Partners in Methane Challenge's ONE Future Commitment Option are also members of the ONE
Future Coalition, a group of more than 45 natural gas companies working to reduce emissions—
specifically methane intensity—across the natural gas supply chain. ONE Future Coalition
members agree to measure their emissions and track their progress using EPA-approved
reporting protocols (ONE Future, 2021). ONE Future Coalition members can choose to also join
the Methane Challenge ONE Future Commitment Option but are not required to do so.

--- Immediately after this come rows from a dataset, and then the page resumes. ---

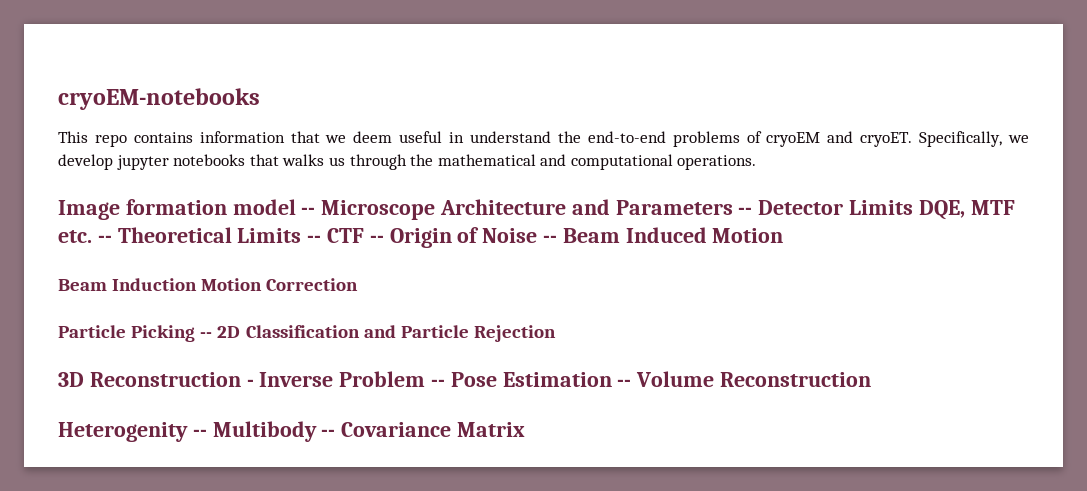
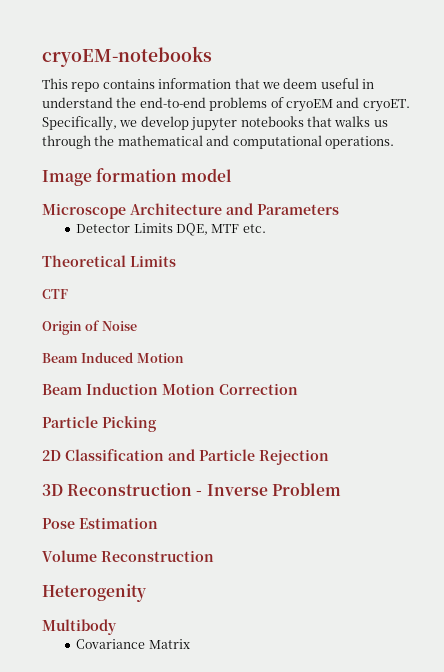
- Image formation model -- Microscope Architecture and Parameters -- Detector Limits DQE, MTF etc. -- Theoretical Limits -- CTF -- Origin of Noise -- Beam Induced Motion
+ Image formation model
+ Microscope Architecture and Parameters
+ Detector Limits DQE, MTF etc.
+ Theoretical Limits
+ CTF
+ Origin of Noise
+ Beam Induced Motion
- Particle Picking -- 2D Classification and Particle Rejection
+ Particle Picking
+ 2D Classification and Particle Rejection
- 3D Reconstruction - Inverse Problem -- Pose Estimation -- Volume Reconstruction
+ 3D Reconstruction - Inverse Problem
+ Pose Estimation
+ Volume Reconstruction
- Heterogenity -- Multibody -- Covariance Matrix
+ Heterogenity
+ Multibody
+ Covariance Matrix

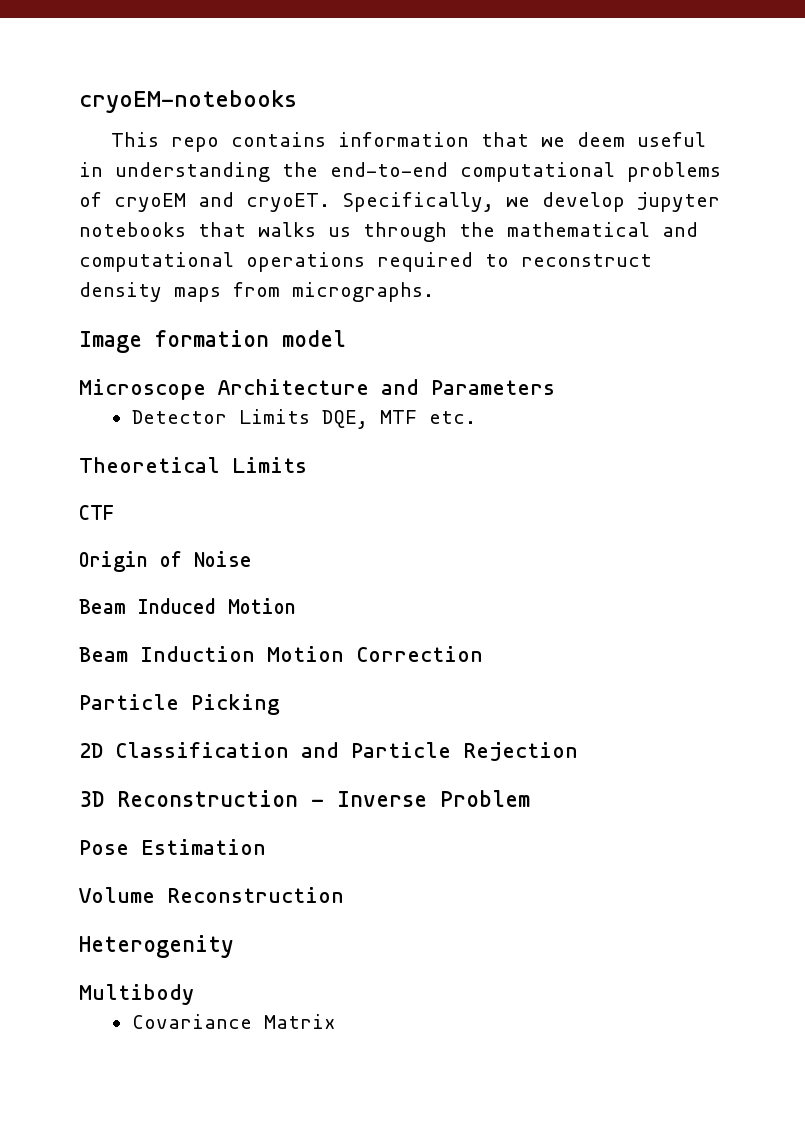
- This repo contains information that we deem useful in understand the end-to-end problems of cryoEM and cryoET.
+ This repo contains information that we deem useful in understanding the end-to-end computational problems of cryoEM and cryoET.
- Specifically, we develop jupyter notebooks that walks us through the mathematical and computational operations.
+ Specifically, we develop jupyter notebooks that walks us through the mathematical and computational operations required to reconstruct density maps from micrographs.

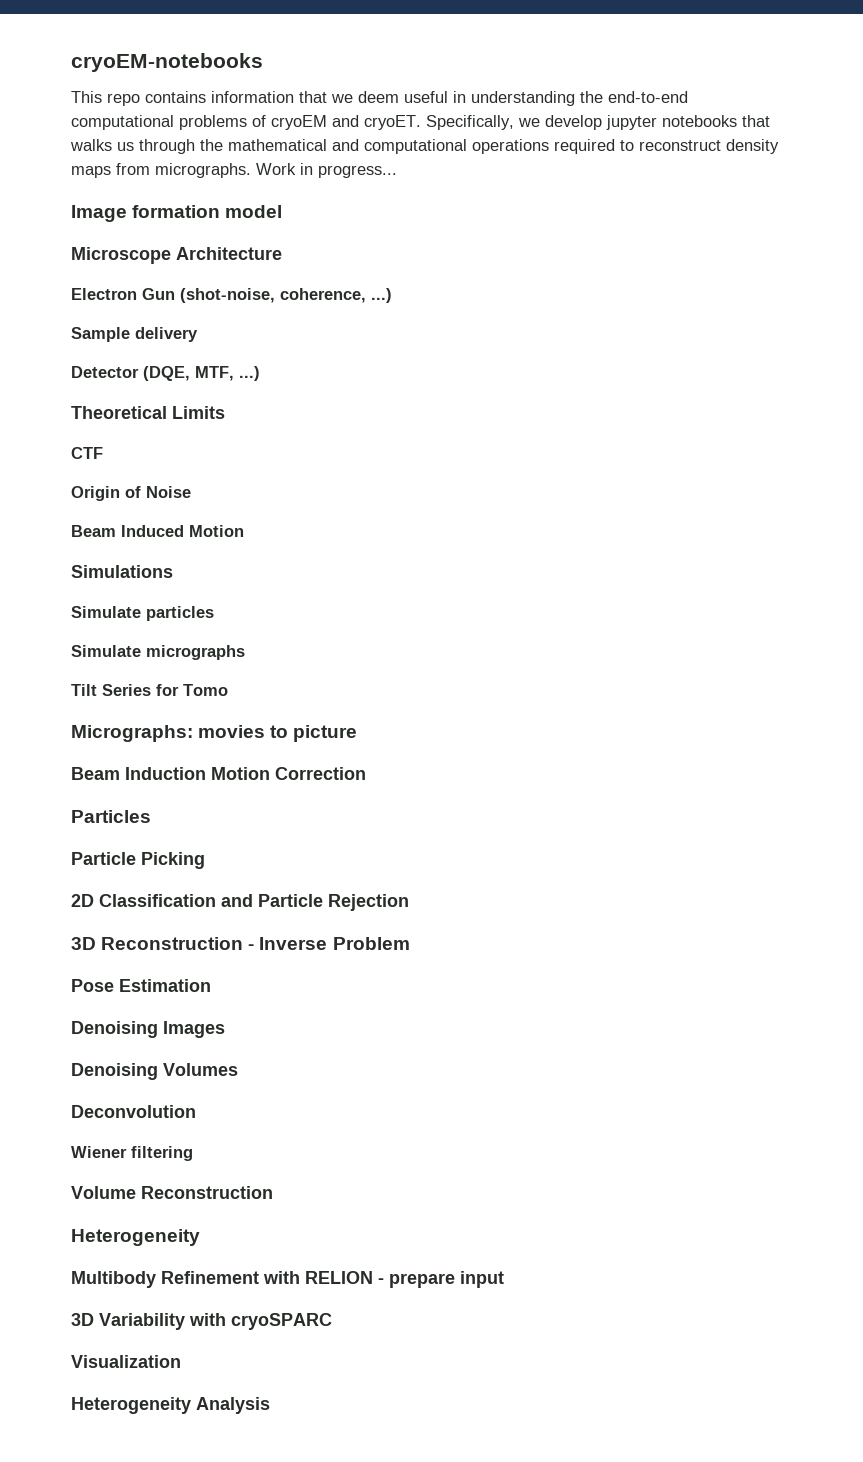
+ Work in progress...
- Microscope Architecture and Parameters
- Detector Limits DQE, MTF etc.
+ Microscope Architecture
+ Electron Gun (shot-noise, coherence, ...)
+ Sample delivery
+ Detector (DQE, MTF, ...)
+ Simulations
+ Simulate particles
+ Simulate micrographs
+ Tilt Series for Tomo
+ Micrographs: movies to picture
+ Particles
+ Denoising Images
+ Denoising Volumes
+ Deconvolution
+ Wiener filtering
  Volume Reconstruction
- Heterogenity
+ Heterogeneity
- Multibody
- Covariance Matrix
+ Multibody Refinement with RELION - prepare input
+ 3D Variability with cryoSPARC
+ Visualization
+ Heterogeneity Analysis

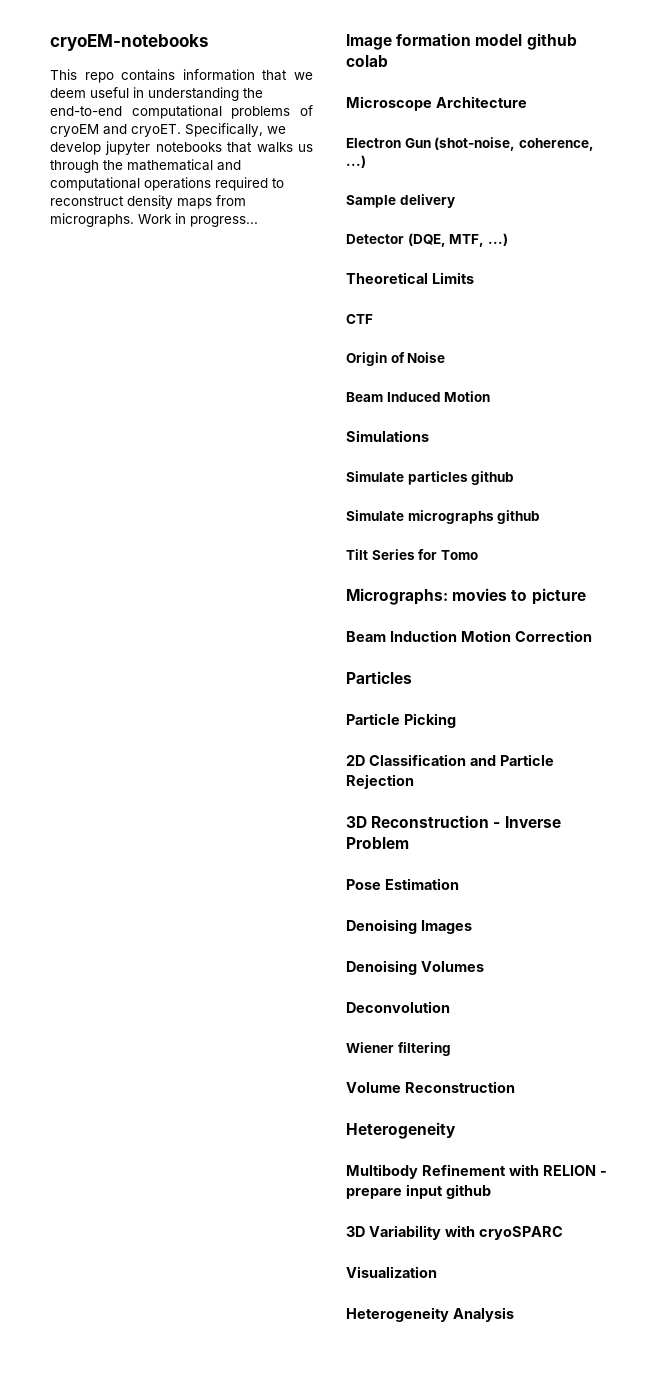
- Image formation model
+ Image formation model github colab
- Simulate particles
+ Simulate particles github
- Simulate micrographs
+ Simulate micrographs github
- Multibody Refinement with RELION - prepare input
+ Multibody Refinement with RELION - prepare input github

Companies in the oil and gas industry are also collaborating and working toward reductions
through the voluntary Oil and Gas Climate Initiative (OGCI). Comprised of 12 CEOs from some
of the world's largest oil and gas producers, OGCI has stated objectives of achieving net-zero
carbon emissions by taking direct action to reduce upstream, systemwide methane and carbon
intensities, developing low-carbon alternatives, and investing in technologies such as CCUS
(OGCI, n.d.). OGCI supports bringing an end to routine flaring and venting by 2030. In addition,
multiple organizations are working on certification programs for natural gas produced with lower
methane emissions.74
6.3 Methane Emissions from Abandoned Oil and Gas Wells
Unplugged and abandoned (including orphaned) oil and gas wells can emit significant quantities
of methane into the air in addition to leaching toxic substances into the soil and water. The
numbers of these wells are increasing rapidly and pose a serious environmental and health
challenge to many state, tribal, and federal agencies. If these methane emissions were captured,
the release of methane to the atmosphere could be avoided and instead be used productively as
fuel. Alternatively, funding the remediation of wells (e.g., by plugging currently unplugged and
abandoned wells) provides an opportunity to reduce overall GHG emissions associated with
natural gas production (Ehli 2021).
73 See https://www.epa.gov/controlling-air-pollution-oil-and-natural-gas-industrv.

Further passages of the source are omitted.